Estamos ante una buena muestra de género, un ejemplo de ritmo, que reinicia nuestra idea del Juez Dredd y que esperamos sea el comienzo de una gran saga. Se echaba de menos una figura emergente en territorio devastador. El veredicto para Pete Travis es inocente, aunque su película no lo sea en absoluto. Eso si, podemos condenarle a realizar por lo menos una secuela, veamos hasta donde puede llegar. Ahora solo falta ver que opina el jurado.

Calidad de la leche: Buena

Rojo sobre blanco

The Grey (Infierno Blanco) de Joe Carnahan, 2o11, USA, 117 min.

“Mirad, yo os envio como ovejas en medio de lobos” Mateo 10:16

Joe Carnahan se pone serio y se desplaza hacia la nieve para resarcise del fracaso que supuso “El equipo A”. Quien fuera Hannibal Smith a sus órdenes, Liam Nesson, lidera a un ejercito de inadaptados en su travesía hacia la supervivencia.
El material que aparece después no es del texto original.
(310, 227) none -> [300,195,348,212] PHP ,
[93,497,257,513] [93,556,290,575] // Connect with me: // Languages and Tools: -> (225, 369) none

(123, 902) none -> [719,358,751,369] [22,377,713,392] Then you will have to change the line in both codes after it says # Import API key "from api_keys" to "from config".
El subgénero del cine survivor se divide en dos grandes bloques: La humanidad contra los elementos y El hombre y la tierra. En el primer grupo encontramos una historia entre la desesperación colectiva, provocada por el cambio climático, la amenaza de un meteorito o los siempre incómodos marcianos. En el segundo bloque, un hombre o un grupo reducido de estos, intenta sobrevivir en plena naturaleza. “The grey”, titulada en España “Infierno blanco” pertenece a esa facción, en la que también encontramos títulos como “El desafio”, con guión de David Mamet. En esta ocasión un grupo de trabajadores del petróleo intentarán sobrevivir entre nieves y bosques tras un accidente aéreo.

Carnahan se puso manos a la obra alejándose totalmente de la película que le colocó en el mapa cinematográfico, Ases calientes. En esta ocasión se sustituye el gamberrismo por tensión. En sus dos horas de metraje la película pasa por varios estados. Durante su primera mitad se pasea sin demasiado éxito por lugares comunes, y solo la presencia de un todopoderoso Neeson consigue marcar la hoja de ruta. A partir de ahí encuentra el camino para ir claramente de menos a más, y es que no es fácil caminar sobre la nieve.

Siempre hay una amenaza externa, y en este caso se trata de una manada de lobos que intentará menguar el número de vidas. Su presencia se va convirtiendo en una amenaza más mística que real con el paso de los minutos, lo cual hace que la peli suba un escalón. En ese punto, Carnahan consigue sacar lo mejor de los personajes y sacar partido a una fotografia que tiene mucho donde nutrirse. Los acertados movimientos de cámara en las escenas de acción también ayudan a un resultado final, que si no alcanza un notable, salva con creces los muebles.